CAPORALATO IN VENETO, COLDIRETTI CHIEDE LEGALITĄ

Siglato un protocollo tra Regione e parti sociali che prevede controlli e trasparenza


TREVISO - La legalità e il rispetto delle regole e della dignità umana vengono prima di tutto. Coldiretti condanna i gravi episodi di sfruttamento di manodopera in campagna, portati alla luce dalle indagini delle forze dell’ordine tra le provincie di Venezia, Padova e Rovigo e ribadisce che  non c’è posto per chi si pone fuori dalle regole e dalla legge, oltre che dal rispetto per i lavoratori e il lavoro. Coldiretti ricorda inoltre che proprio in Veneto è stato siglato un protocollo della legalità tra Regione e parti sociali. Si tratta di uno strumento che prevede controlli e promuove la cultura della trasparenza contro episodi di sfruttamento e caporalato nelle campagne.

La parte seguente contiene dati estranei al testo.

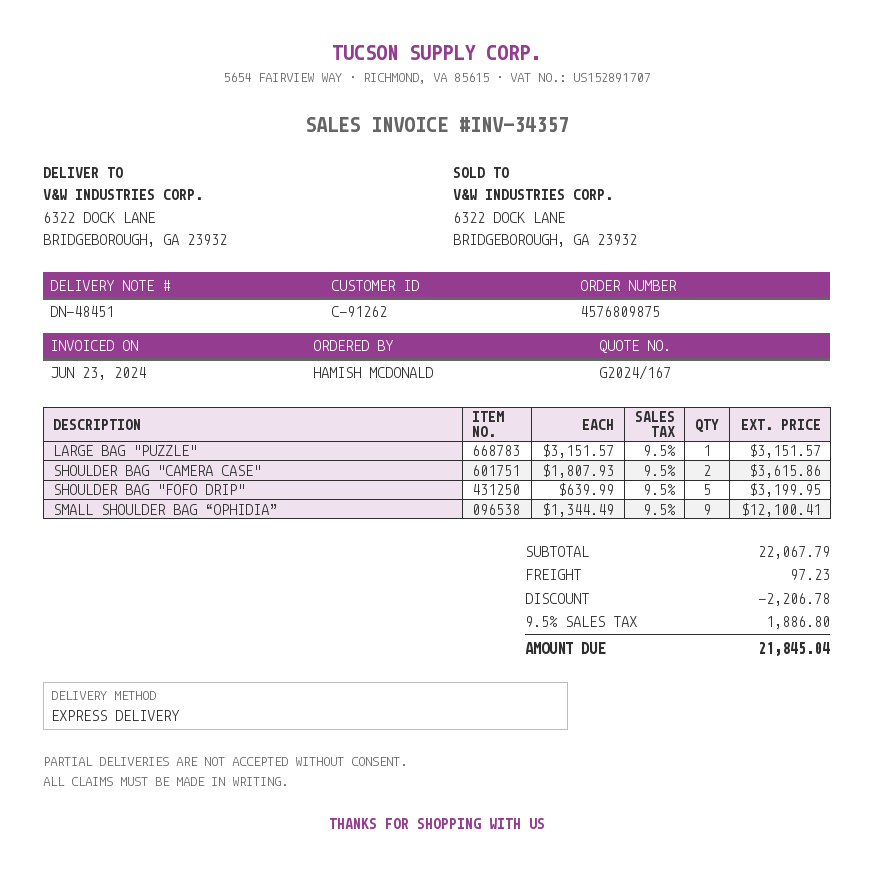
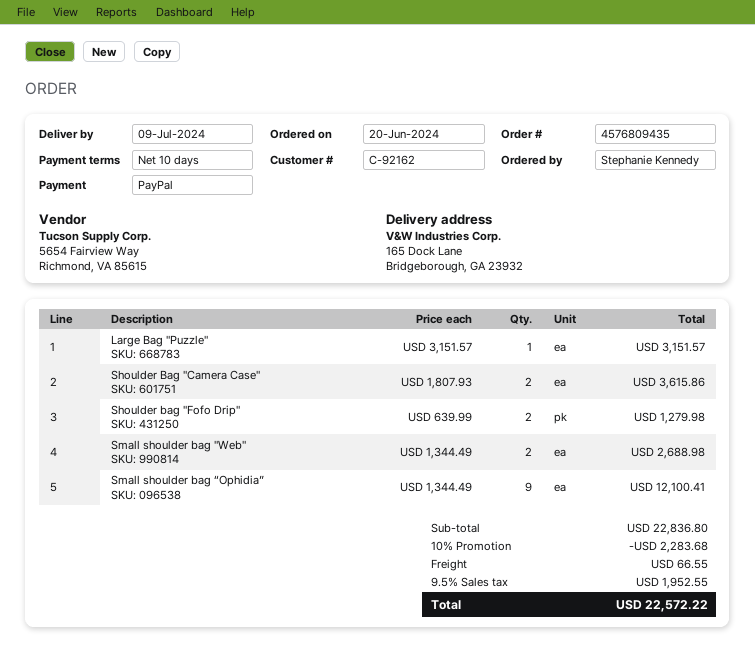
order number: 4576809875 -> 4576809435
customer number: C-91262 -> C-92162
ordered by: HAMISH MCDONALD -> Stephanie Kennedy
ship to: 6322 DOCK LANE, BRIDGEBOROUGH, GA 23932 -> 165 Dock Lane, Bridgeborough, GA 23932
SHOULDER BAG "FOFO DRIP": 5 x 639.99 = 3199.95 -> 2 x 639.99 = 1279.98
Small shoulder bag "Web": none -> 2 x 1344.49 = 2688.98
subtotal: 22067.79 -> 22836.80
discount: 2206.78 -> 2283.68
shipping: 97.23 -> 66.55
tax: 9.5% = 1886.80 -> 9.5% = 1952.55
total: 21845.04 -> 22572.22

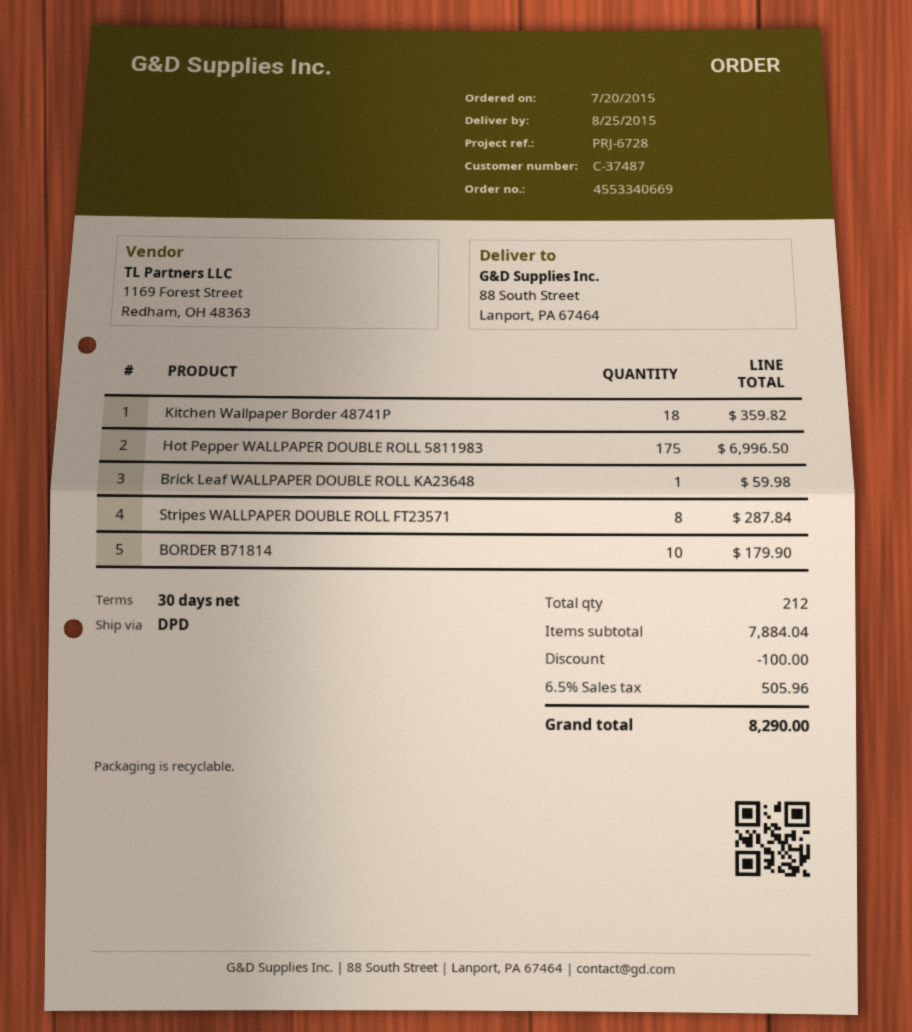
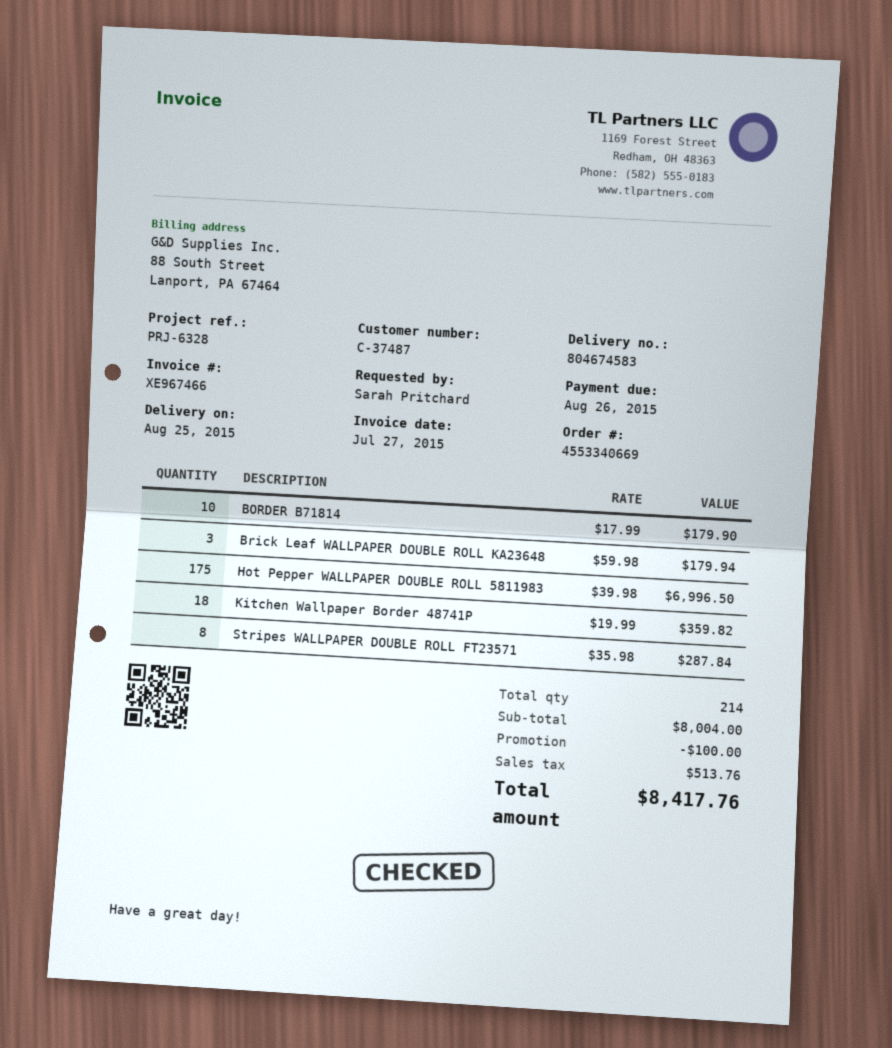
reference: PRJ-6728 -> PRJ-6328
Brick Leaf WALLPAPER DOUBLE ROLL KA23648: 1 for 59.98 -> 3 for 179.94
total quantity: 212 -> 214
subtotal: 7884.04 -> 8004.00
tax: 505.96 -> 513.76
total: 8290.00 -> 8417.76

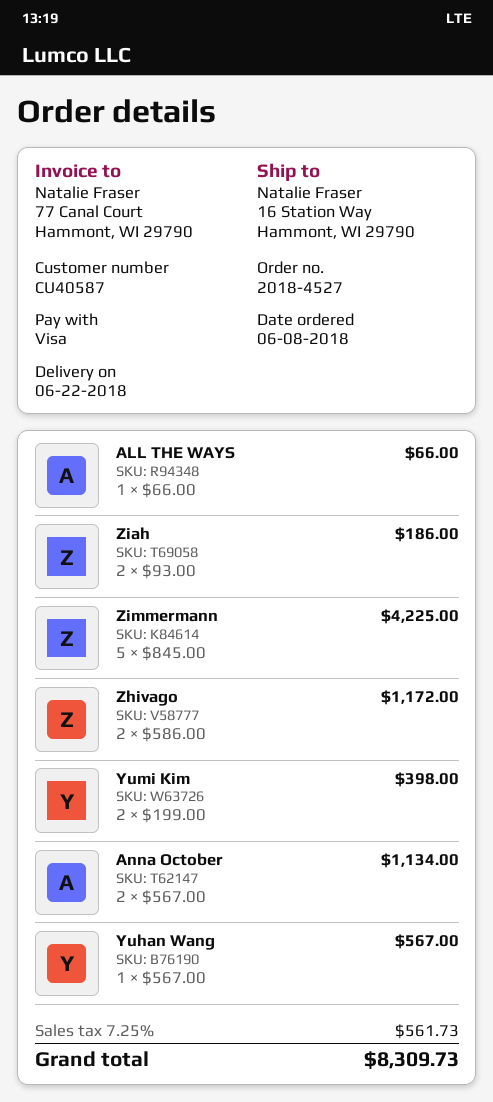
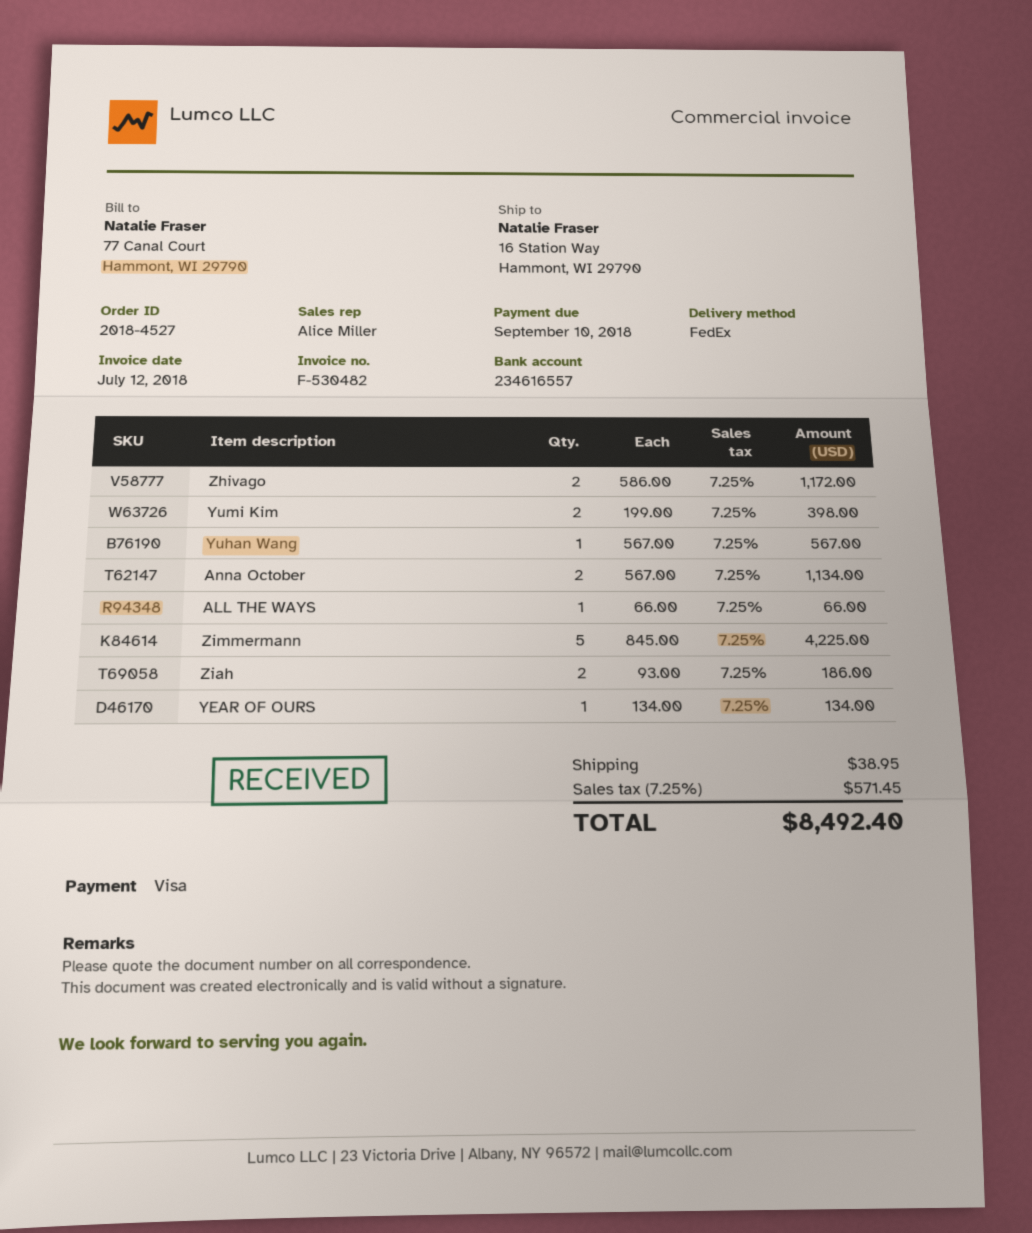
YEAR OF OURS: none -> 1 x 134.00 = 134.00
shipping: none -> 38.95
tax: 7.25% = 561.73 -> 7.25% = 571.45
total: 8309.73 -> 8492.40

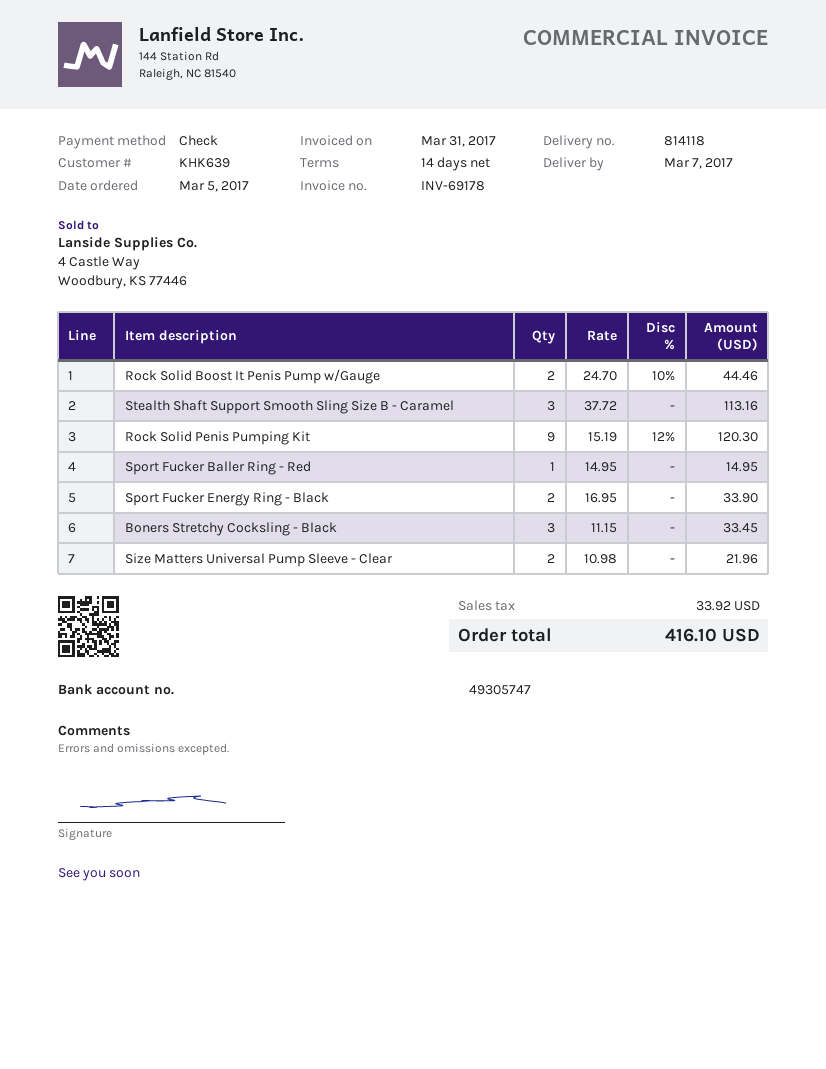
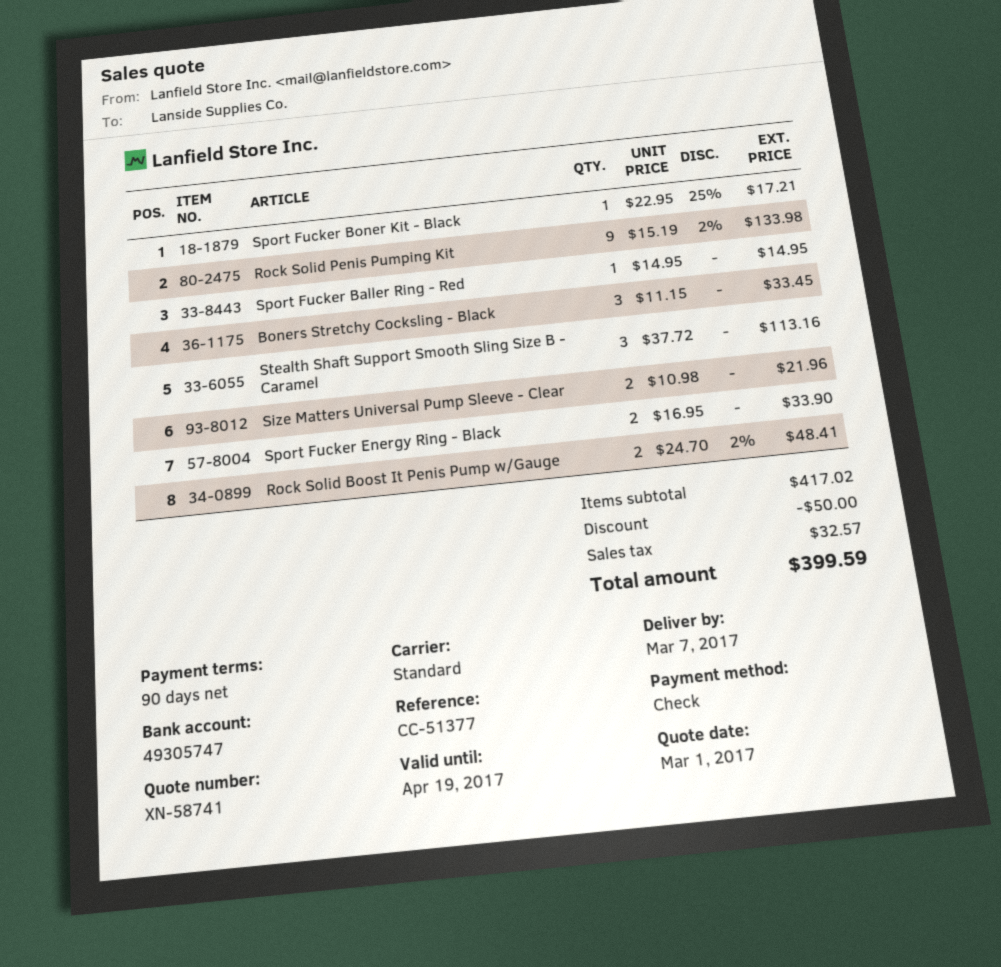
payment terms: 14 days -> 90 days
Rock Solid Boost It Penis Pump w/Gauge: 2 x 24.70 - 10% = 44.46 -> 2 x 24.70 - 2% = 48.41
Rock Solid Penis Pumping Kit: 9 x 15.19 - 12% = 120.30 -> 9 x 15.19 - 2% = 133.98
Sport Fucker Boner Kit - Black: none -> 1 x 22.95 - 25% = 17.21
discount: none -> 50.00
tax: 33.92 -> 32.57
total: 416.10 -> 399.59

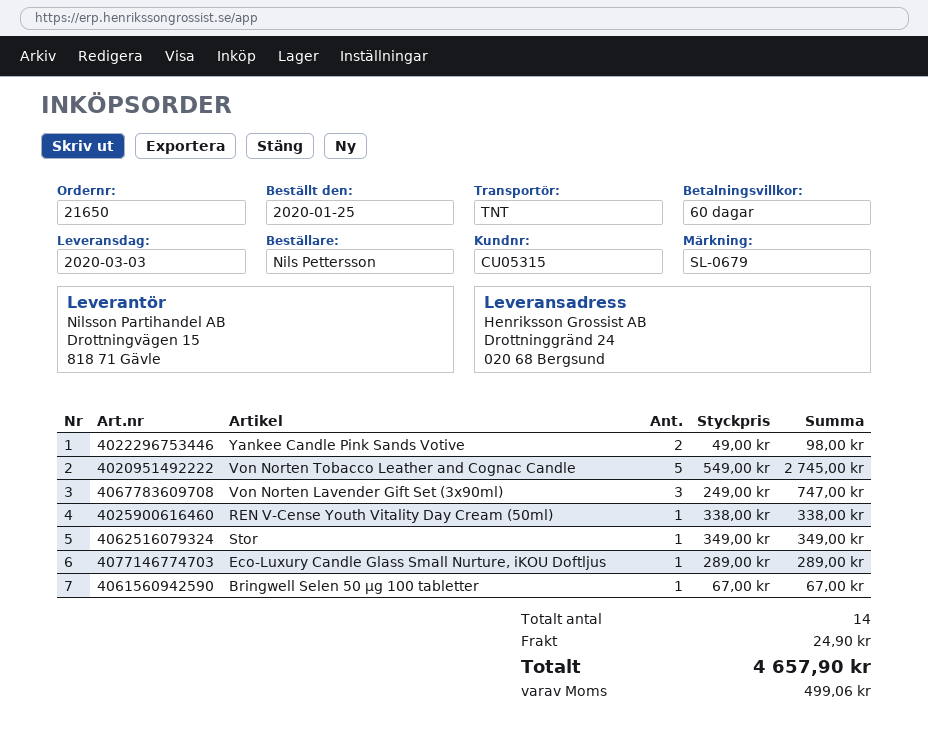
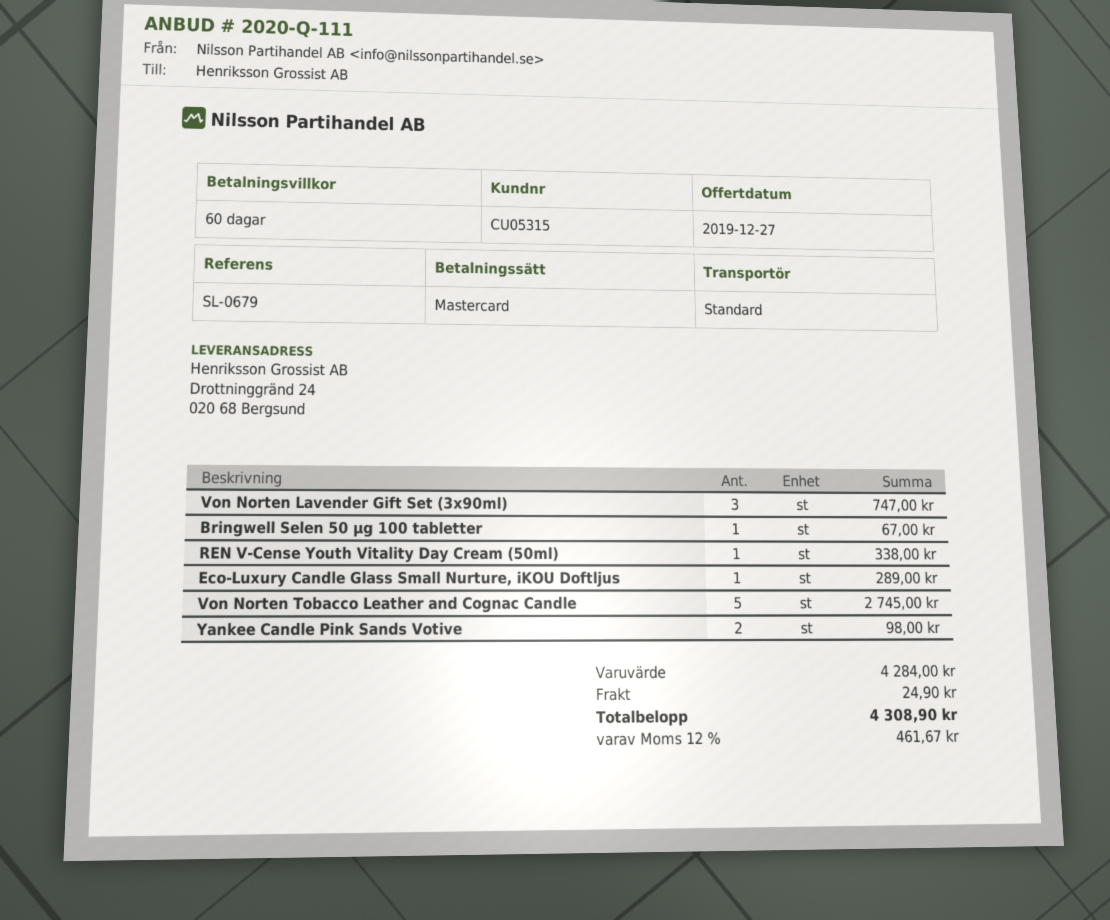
shipping method: TNT -> standard
Stor: 1 for 349.00 -> none
tax: 499.06 -> 461.67
total: 4657.90 -> 4308.90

I controlli delle autorità, con i casi venuti alla luce in queste ore, - continua Coldiretti - evidenziano ancora sacche oscure dove il malaffare si insinua. Nonostante il grande impegno di contrasto i furbetti continuano ad agire contro la dignità umana. Ricordando la qualità e lo stile di vita ispirato al Made in Italy Coldiretti sottolinea l’impegno nella  costituzione dell’Osservatorio contro la criminalità nell’agroalimentare presieduto dall’ex Procuratore Giancarlo Caselli, avvenuta nel 2014.
Studi, dossier, ricerche e indagini svolte dal Comitato Scientifico della Fondazione rivelano che il Veneto non è immune.  A questo proposito proprio la prossima settimana il 18 febbraio a Roma sarà presentato il progetto 'Lavoro stagionale: dignità e legalità che ha lo scopo di tutelare con azioni coordinate il sistema occupazionale del settore primario dove il contributo dei lavoratori stranieri è determinante. Non è un caso che vi partecipino ben cinque ministri contemporaneamente: Interno, Esteri, Giustizia, Politiche Agricole e Lavoro.
Il lavoro stagionale - aggiunge Coldiretti - rappresenta la componente prevalente dell’occupazione nelle campagne dove il contributo dei lavoratori stranieri è divenuto determinante. Scopo del progetto è di migliorare la disciplina e gestione del lavoro stagionale, al fine di assicurare condizioni di lavoro dignitose e legali, e, al tempo stesso, di consentire alle imprese agricole di sostenere la concorrenza internazionale.